I have not had good luck with that utility.  Once I had a box that would fail in different places trying to build world.  I ran memtest86 for 2 days and got nothing.  I ended up swapping RAM modules and compiles worked after that.

Their website has a bootable ISO you should have success with.
edit: I just noticed you said you tried that.


----------



## pwr2srv (Nov 1, 2019)

Could you boot up a Linux distribution from CD or USB? One of the boot options will probably be memtest.


----------



## SirDice (Nov 1, 2019)

leebrown66 said:


> Once I had a box that would fail in different places trying to build world.


This is my typical litmus test, building world is quite a heavy load, for your CPUs, for its memory and for its I/O. If it passes this I'm fairly certain the hardware is good


----------



## tOsYZYny (Apr 21, 2021)

If when I load memtest86+ on my machine, my machine reboots, that is a surefire sign that my system is in bad shape?  I have random BIOS boot errors that are fixed by doing a hard power off, then power on.  If I reboot, sometimes the BIOS will hand indefinitely while trying to restart.


----------



## SirDice (Apr 21, 2021)

tOsYZYny said:


> If when I load memtest86+ on my machine, my machine reboots, that is a surefire sign that my system is in bad shape?


No, that module seems to always crash my machines every time I load it.

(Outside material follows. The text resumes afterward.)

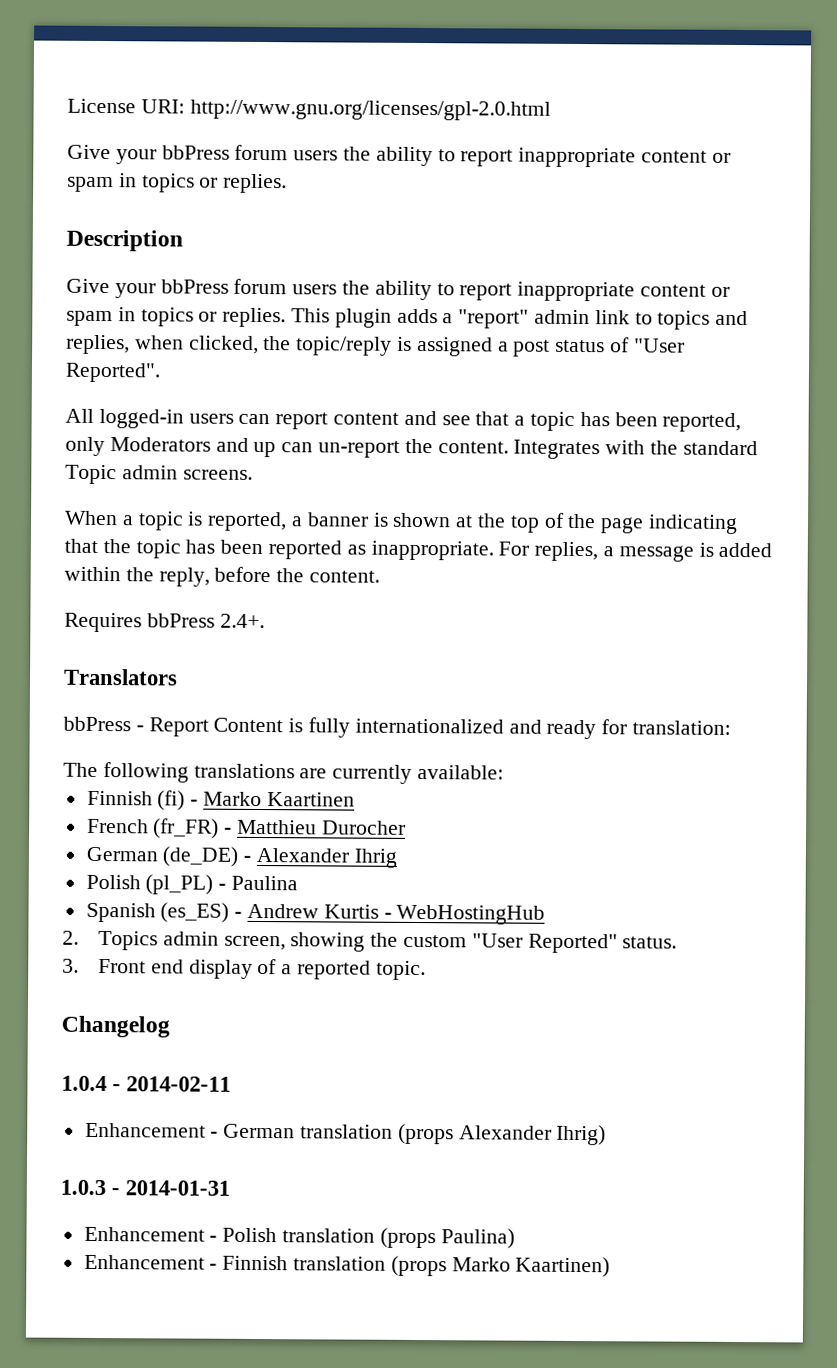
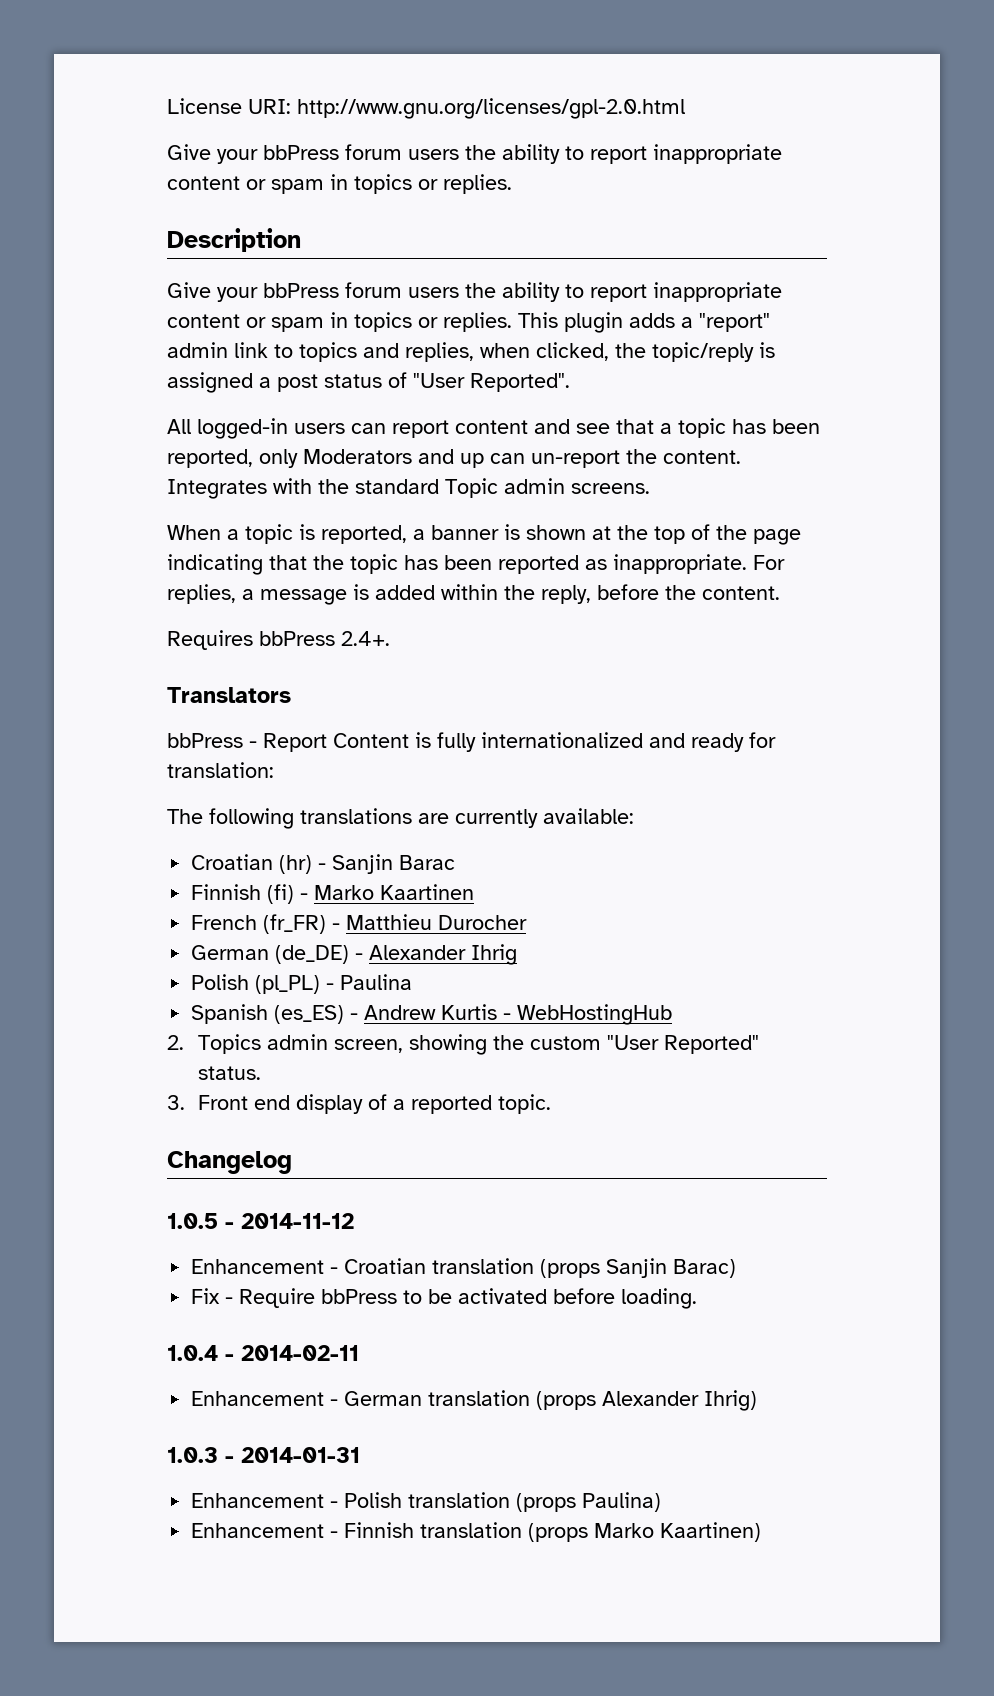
(505, 772) none -> [191,854,456,874] // Croatian (hr) - Sanjin Barac
(170, 1026) none -> [167,1213,354,1229] [191,1258,737,1278] [191,1288,698,1309] // 1.0.5 - 2014-11-12 // Enhancement - Croatian translation (props Sanjin Barac) // Fix - Require bbPress to be activated before loading.

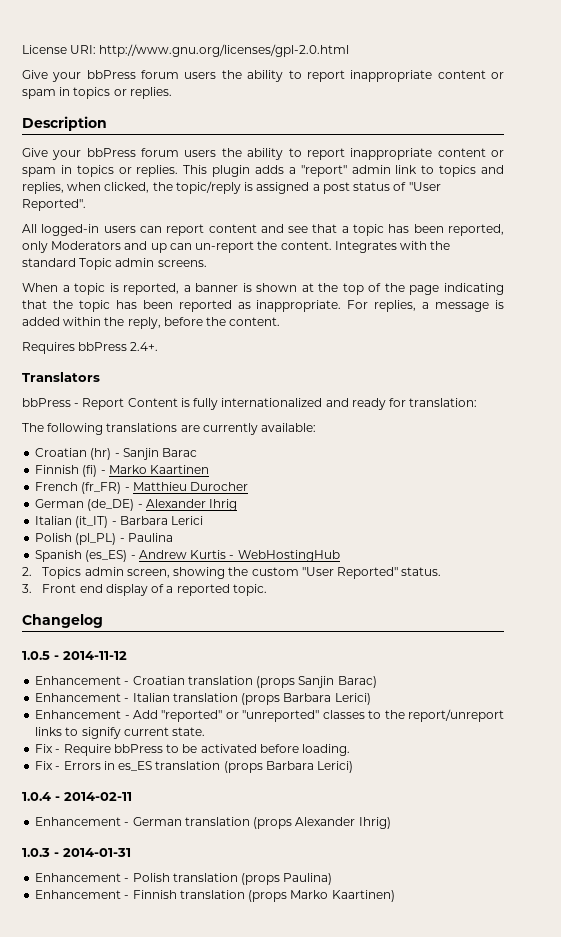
(518, 954) none -> [35,516,204,528] // Italian (it_IT) - Barbara Lerici
(737, 1268) none -> [35,693,371,705] [35,709,504,722] [35,727,206,739] // Enhancement - Italian translation (props Barbara Lerici) // Enhancement - Add "reported" or "unreported" classes to the report/unreport links to signify current state.
(698, 1298) none -> [35,761,354,773] // Fix - Errors in es_ES translation (props Barbara Lerici)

There's something wrong with it. You're better off with sysutils/memtest86 and burning one of those images to a memory stick and boot from that.


----------



## tOsYZYny (Apr 21, 2021)

Ok, I was about to trash that machine .  Let me install that.


----------



## tOsYZYny (Apr 22, 2021)

I was able to run memtest86 after dd'ng that to a USB drive.  Well, I think it is time to scrap it.  The memory test is reporting 37 errors and isn't done with all the tests yet.  As indicated earlier, I was having BIOS errors rebooting, so even if I were to replace the ram, I'd have to contend with the main board.


----------



## VladiBG (Apr 22, 2021)

Some low quality memory modules doesn't have gold plated contacts and there's a oxide layer forming on them which cause poor connection and errors. You can try to use a soft pencil rubber to wipe the contacts on the memory bank careful without knocking out any components to ensure the contact doesn't have any oxide on them, then clear them with isopropyl alcohol and test the memory again on another machine.

Youtube link


----------



## tOsYZYny (Apr 22, 2021)

Ok, as long as I don't need to blow on them like the old NES cartridges.


----------



## SirDice (Apr 22, 2021)

tOsYZYny said:


> as long as I don't need to blow on them like the old NES cartridges.


Hehe, that brings back memories 

It was actually bad for them, the moisture in your breath will actually cause more corrosion over time. Isopropyl alcohol is the best way to clean PCBs, or a bit of special contact spray for the connectors, chip sockets, etc.


----------